G-elston filed his declaration in Peoria County Court against Lucius L, Day, Larkin B. Day and James T. Robinson.

The declaration has one count, on a note dated November 25, 1856, for $1,281.90 at twelve months.

Appellant filed three pleas.

1. General issue.

2. Payment.

3. That the note sued on was given for carpets, which at the time were represented and warranted, by appellee, to be sound and in good order, perfect in style and pattern; and that appellant relied on the warranty, and was thereby induced to purchase the carpets. That the carpets were unsound and rotten, damaged, torn, soiled, injured and imperfect in style and pattern, by which appellant sustained damages to the amount of $1,000, which lie offered to off-set, etc.

Issue was joined on the first and second pleas.

To the third plea, appellant replied that he did not make any false, fraudulent or deceitful representations, and did not represent the carpets to be sound and in good order, or perfect in style and pattern.

The second replication to the third plea was withdrawn.

At the June term, 1858, the cause was continued by agreement of the parties.

At the July term, 1858, Larkin B. Day moved for a continuance, and filed his affidavit in support of the motion. The affidavit was as follows:

L. B. Day, on oath says, that he cannot safely proceed to trial at this term of this court, on account of absence of H. C. Willard, who is a material witness for him; that he expects to prove by said witness that the carpets mentioned in the pleas were not perfect in pattern, etc.

He further states that said witness is a resident of this city, and promised deponent to attend this court as a witness, and deponent relied on said promise, and did not cause him to be summoned; that he has no other witness by which he can so fully prove the same fact. That some few days since said witness left the city of Peoria unexpectedly to deponent, and before deponent had any knowledge of such intention on the part of witness, and before deponent had a summons issued. That deponent is informed and believes said witness is only *104temporarily absent, and will return in time to attend at next term of this court, etc.

The court overruled the motion, and defendant excepted.

The court then called the case for trial, and a jury being waived, the court found for the plaintiff below, and rendered judgment against Lucius L. Day, alone, for $551.95; and he excepted.

Lucius L. Day entered a motion for a new trial, which was overruled. He then prayed an appeal, and filed bond. On the 26th day of July, 1858, a scire facias issued for Larkin B. Day and James T. Bobinson, and returned served July 29, 1858.

Larkin B. Day and James T. Bobinson filed two pleas.

1. That they ought not to be made parties to said judgment against Lucius L. Day, because said judgment is appealed from and is pending in the Supreme Court.

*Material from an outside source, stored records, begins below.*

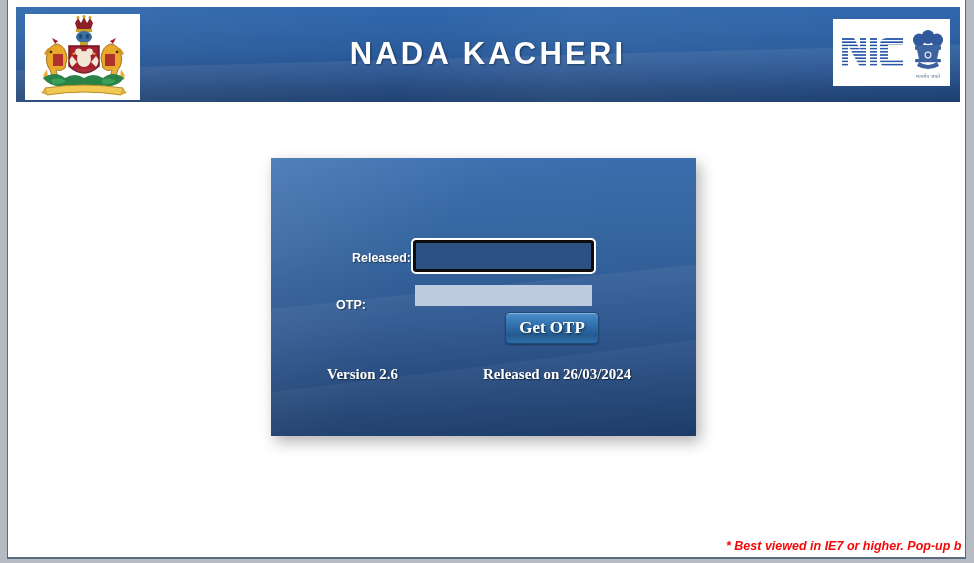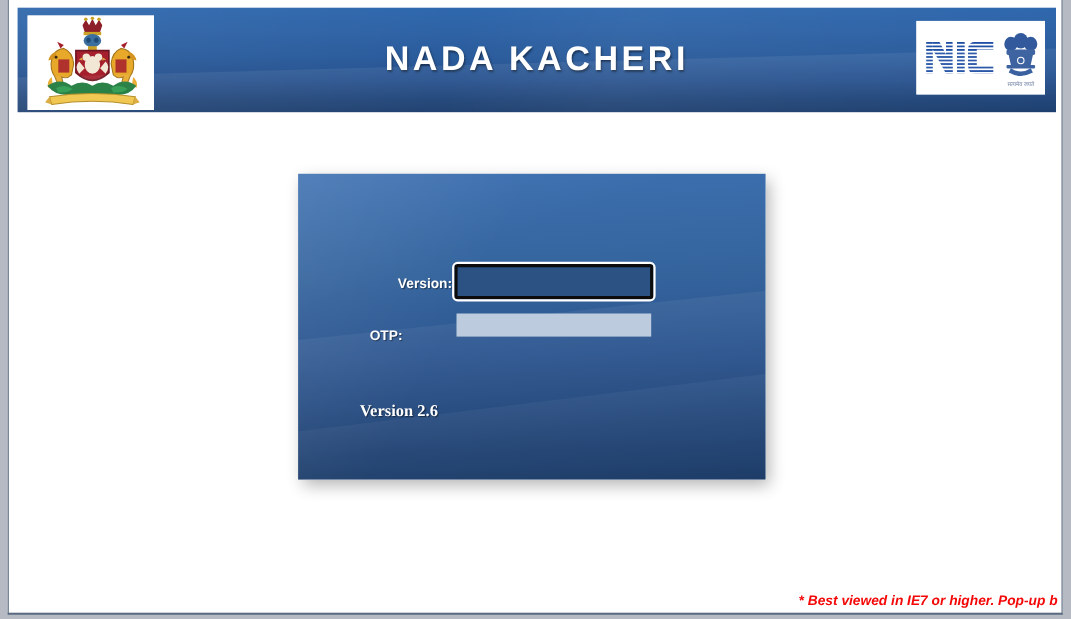"Version:" div.form-label { text: Version -> Released }
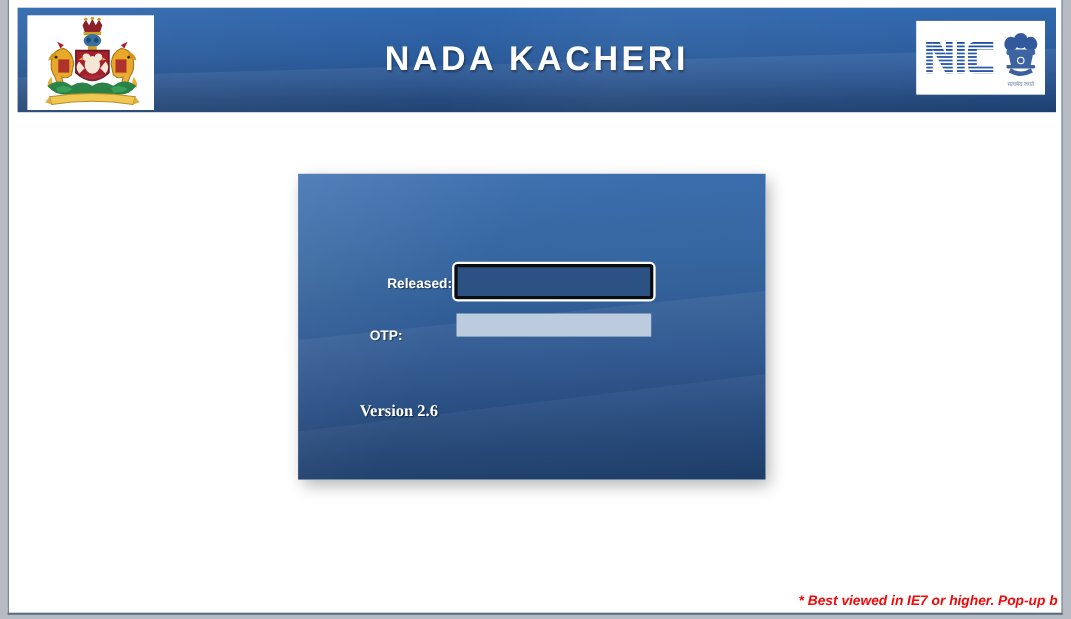"Get OTP" button { html: none -> <button>Get OTP</button> }
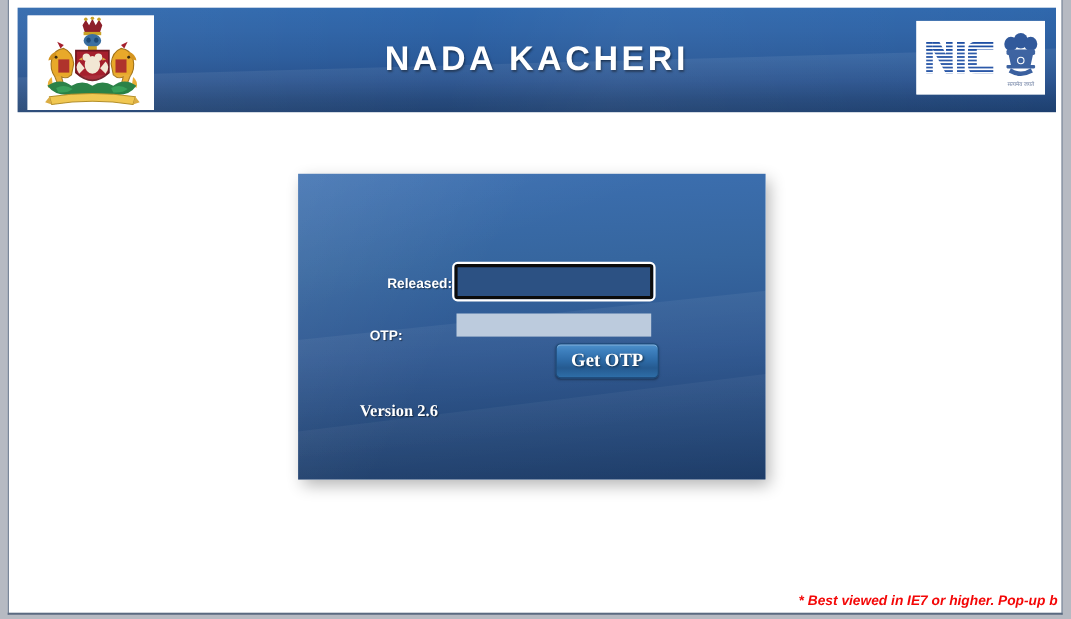"Released on 26/03/2024" div.version-text { html: none -> <div>Released on 26/03/2024</div> }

2. That they are not indebted to said Gelston.

The court sustained a demurrer to the first plea, and defendants excepted.

On a trial of the cause to the court, the plaintiff below offered in evidence the judgment against Lucius L. Day, and the note ; defendant excepted.

/iylfhe court then ordered L. B. Day and Bobinson to be made parties to the judgment, and the latter excepted.

Appellant now assigns the following errors on the record :

1. The court below erred in overruling the motion for a continuance.

2. The court below erred in rendering judgment against appellant without taking a default or dismissing the cause as to Larkin B. Day and Bobinson.

3. The judgment was too much.

4. The court below erred in overruling a motion for a new trial;

5. The court below erred in sustaining the demurrer to the first plea of L. B. Day and Bobinson.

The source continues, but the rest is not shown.